------ Exercise data ------

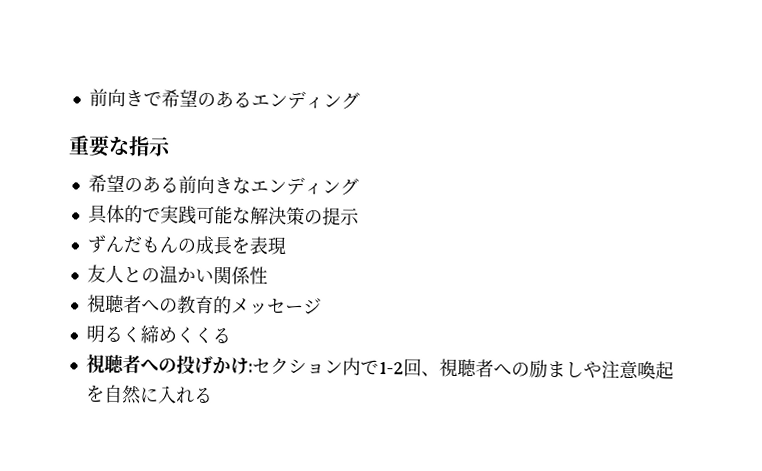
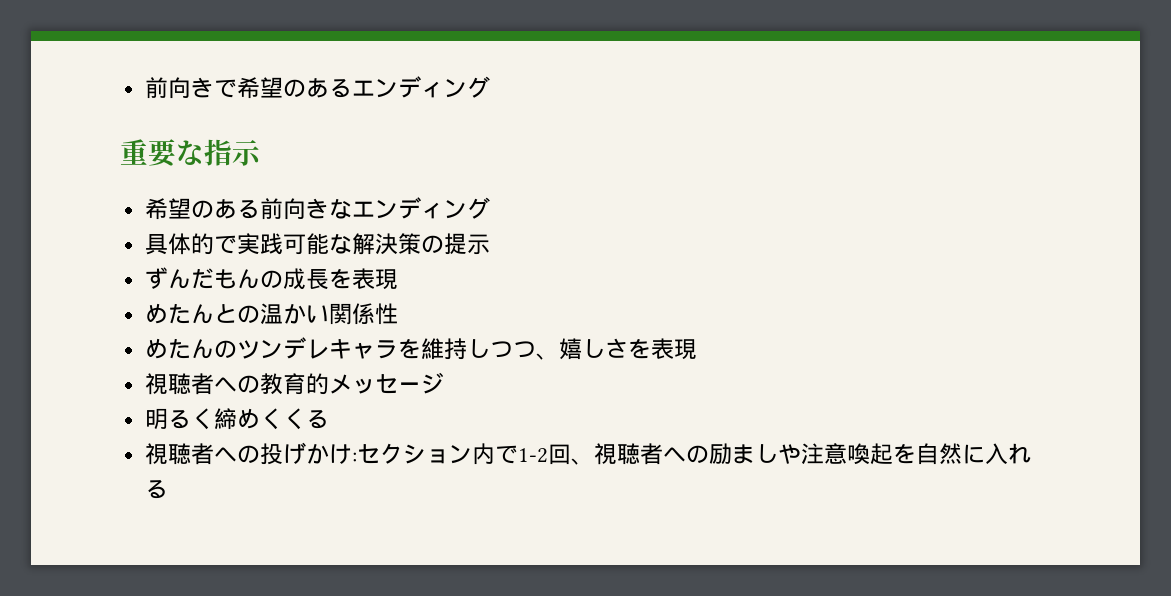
- 友人との温かい関係性
+ めたんとの温かい関係性
+ めたんのツンデレキャラを維持しつつ、嬉しさを表現

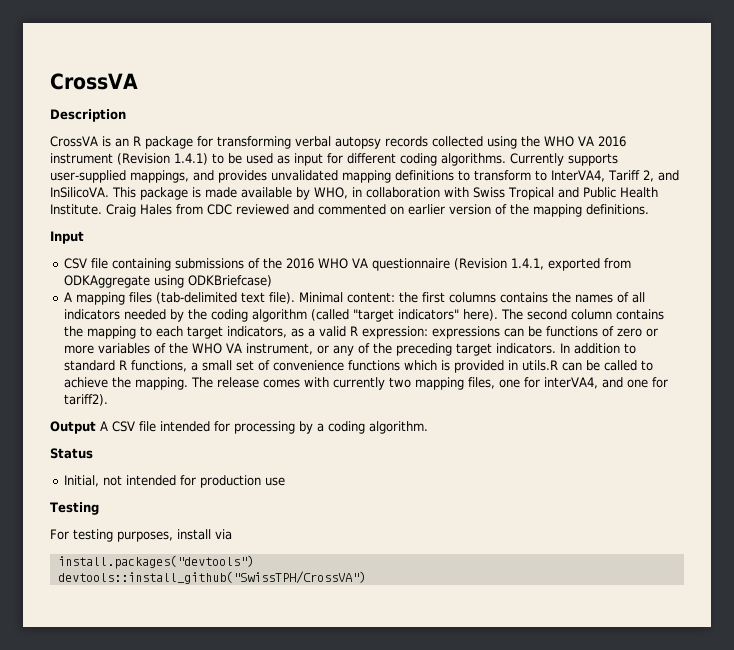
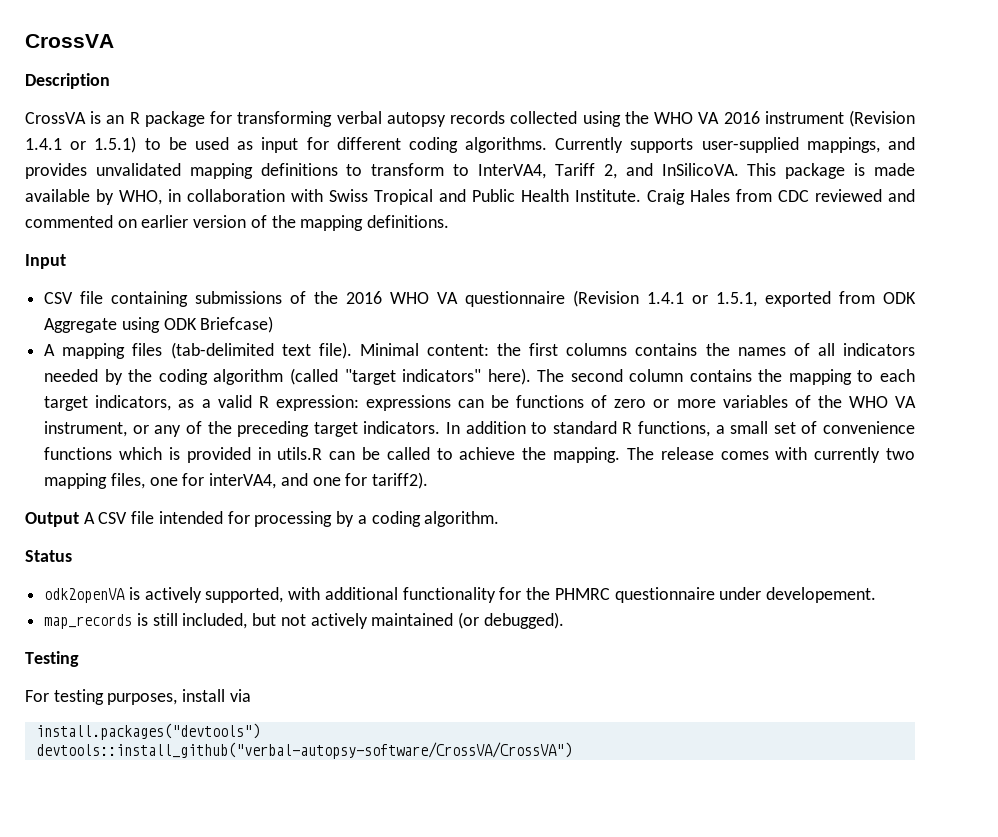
- CrossVA is an R package for transforming verbal autopsy records collected using the WHO VA 2016 instrument (Revision 1.4.1) to be used as input for different coding algorithms.
+ CrossVA is an R package for transforming verbal autopsy records collected using the WHO VA 2016 instrument (Revision 1.4.1 or 1.5.1) to be used as input for different coding algorithms.
- CSV file containing submissions of the 2016 WHO VA questionnaire (Revision 1.4.1, exported from ODKAggregate using ODKBriefcase)
+ CSV file containing submissions of the 2016 WHO VA questionnaire (Revision 1.4.1 or 1.5.1, exported from ODK Aggregate using ODK Briefcase)
- Initial, not intended for production use
+ odk2openVA is actively supported, with additional functionality for the PHMRC questionnaire under developement.
+ map_records is still included, but not actively maintained (or debugged).
- devtools::install_github("SwissTPH/CrossVA")
+ devtools::install_github("verbal-autopsy-software/CrossVA/CrossVA")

------

## Task objective
Pictures are to be left out. Everything else in the records must be written out exactly.

## Output below
- 友人との温かい関係性
+ めたんとの温かい関係性
+ めたんのツンデレキャラを維持しつつ、嬉しさを表現

- CrossVA is an R package for transforming verbal autopsy records collected using the WHO VA 2016 instrument (Revision 1.4.1) to be used as input for different coding algorithms.
+ CrossVA is an R package for transforming verbal autopsy records collected using the WHO VA 2016 instrument (Revision 1.4.1 or 1.5.1) to be used as input for different coding algorithms.
- CSV file containing submissions of the 2016 WHO VA questionnaire (Revision 1.4.1, exported from ODKAggregate using ODKBriefcase)
+ CSV file containing submissions of the 2016 WHO VA questionnaire (Revision 1.4.1 or 1.5.1, exported from ODK Aggregate using ODK Briefcase)
- Initial, not intended for production use
+ odk2openVA is actively supported, with additional functionality for the PHMRC questionnaire under developement.
+ map_records is still included, but not actively maintained (or debugged).
- devtools::install_github("SwissTPH/CrossVA")
+ devtools::install_github("verbal-autopsy-software/CrossVA/CrossVA")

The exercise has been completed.